Lion Rock Resources Inc. (TSX-V: ROAR, OTCQB: LRRIF) announced Monday it has commenced its inaugural, fully-funded drill program at the Volney Project, targeting a multi-commodity system of gold, lithium, and tin in the historic Black Hills of South Dakota.
The news comes amid a major consolidation in the North American mining sector. On Monday, Coeur Mining, which operates the nearby Wharf gold mine in the Black Hills, announced a $7 billion all-stock acquisition of New Gold. This M&A activity by a key regional producer highlights a strategic race to secure and expand high-quality, long-life assets in politically stable, mining-friendly jurisdictions.
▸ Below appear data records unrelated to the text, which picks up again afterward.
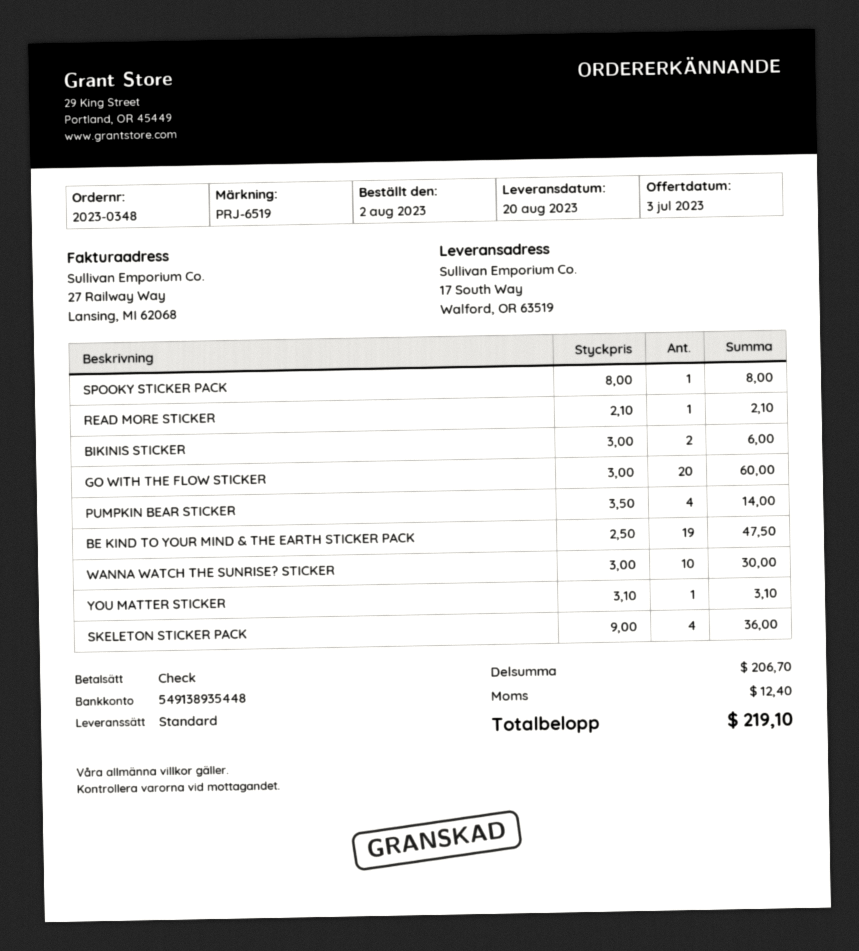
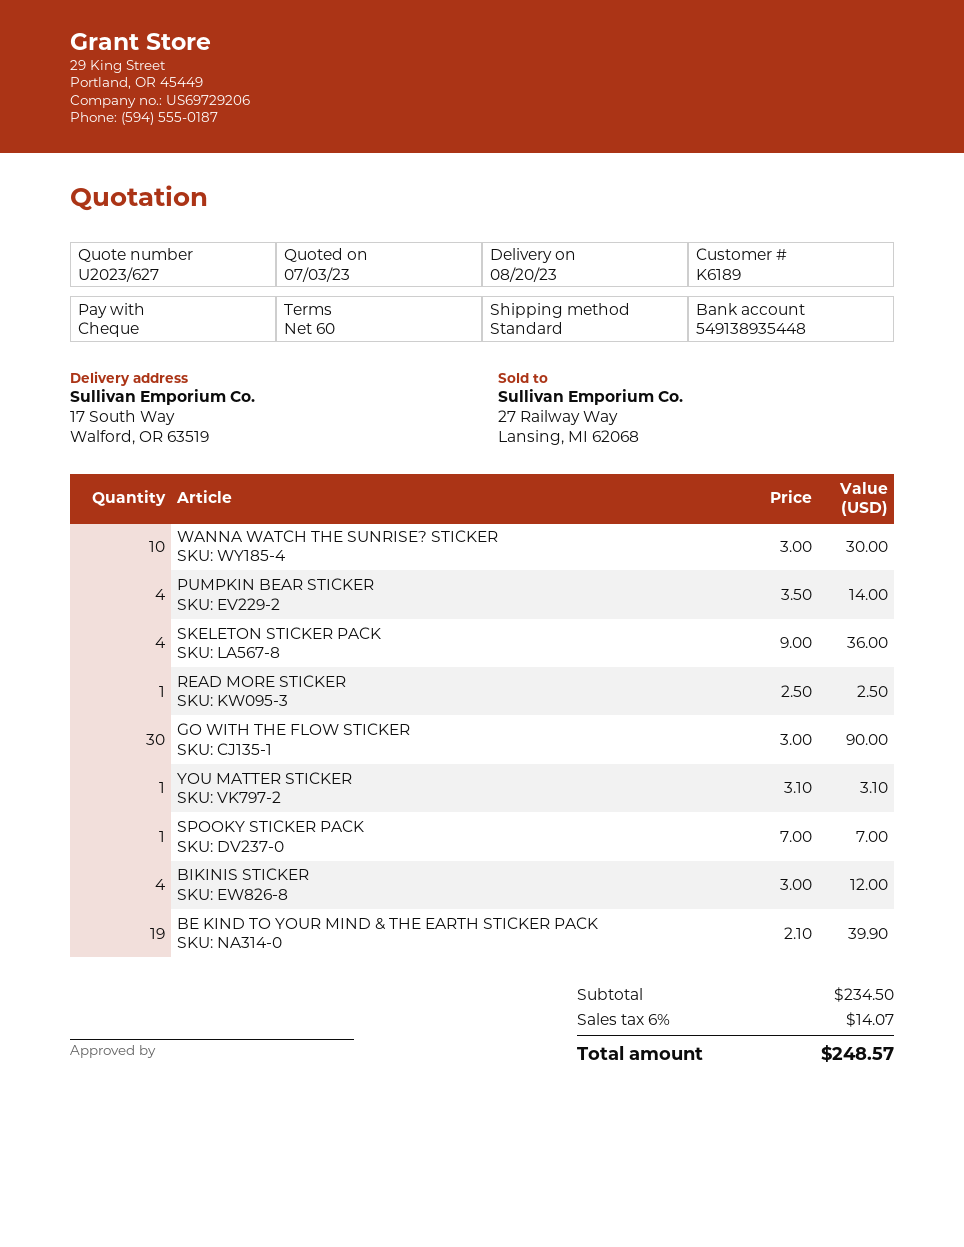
SPOOKY STICKER PACK: 1 x 8.00 = 8.00 -> 1 x 7.00 = 7.00
READ MORE STICKER: 1 x 2.10 = 2.10 -> 1 x 2.50 = 2.50
BIKINIS STICKER: 2 x 3.00 = 6.00 -> 4 x 3.00 = 12.00
GO WITH THE FLOW STICKER: 20 x 3.00 = 60.00 -> 30 x 3.00 = 90.00
BE KIND TO YOUR MIND & THE EARTH STICKER PACK: 19 x 2.50 = 47.50 -> 19 x 2.10 = 39.90
subtotal: 206.70 -> 234.50
tax: 12.40 -> 14.07
total: 219.10 -> 248.57

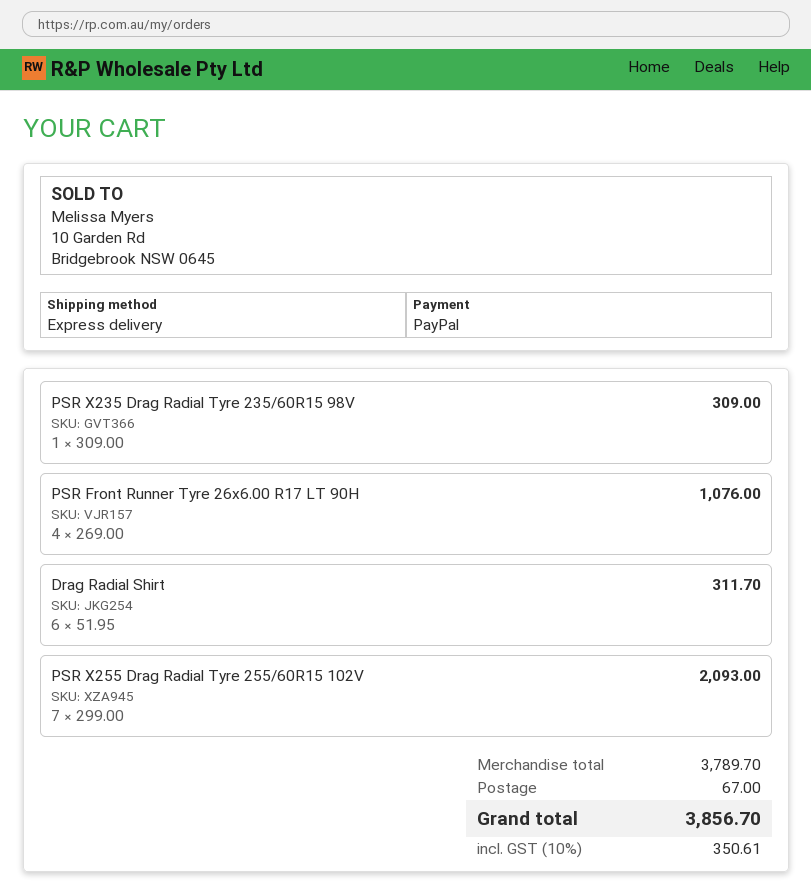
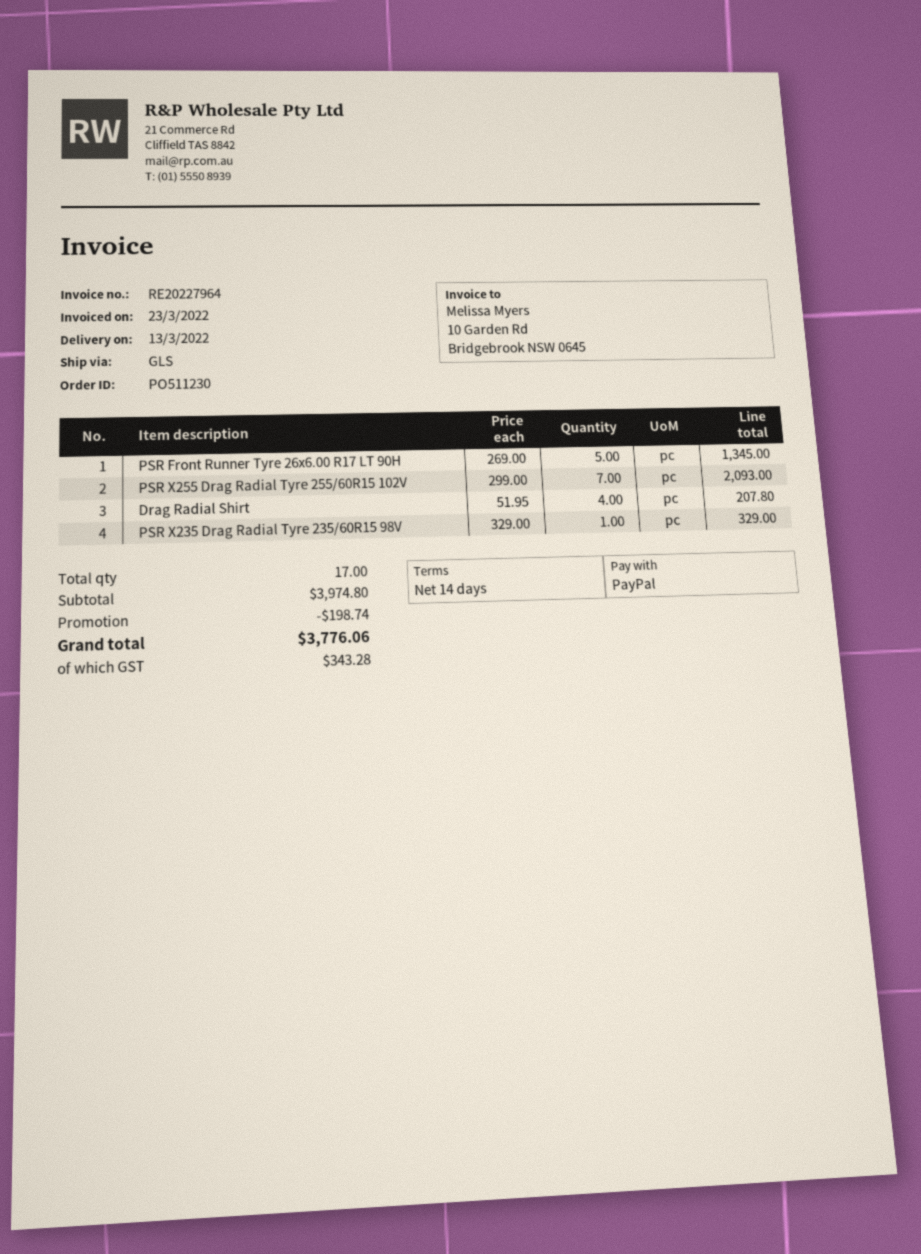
shipping method: express -> GLS
PSR X235 Drag Radial Tyre 235/60R15 98V: 1 x 309.00 = 309.00 -> 1 x 329.00 = 329.00
PSR Front Runner Tyre 26x6.00 R17 LT 90H: 4 x 269.00 = 1076.00 -> 5 x 269.00 = 1345.00
Drag Radial Shirt: 6 x 51.95 = 311.70 -> 4 x 51.95 = 207.80
subtotal: 3789.70 -> 3974.80
discount: none -> 198.74
shipping: 67.00 -> none
tax: 350.61 -> 343.28
total: 3856.70 -> 3776.06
Lion Rock’s project is located in the shadow of one of the world's most prolific gold mines: the Homestake. Acquired by George Hearst in 1877 for $70,000, the Homestake Mine produced over 40 million ounces of gold, built the Hearst family fortune, and ran for 125 years before its 2001 closure.
Today, the mine has been repurposed into the Sanford Underground Research Facility (SURF), a world-leading center for particle physics. But for geologists, its legacy leaves a critical question.
Lion Rock’s exploration thesis, led by Chief Geologist Dr. Jeff Hrncir, is that the Homestake is not an anomaly but the center of a much larger system, and that its the "missing halo" of satellite deposits is waiting to be found.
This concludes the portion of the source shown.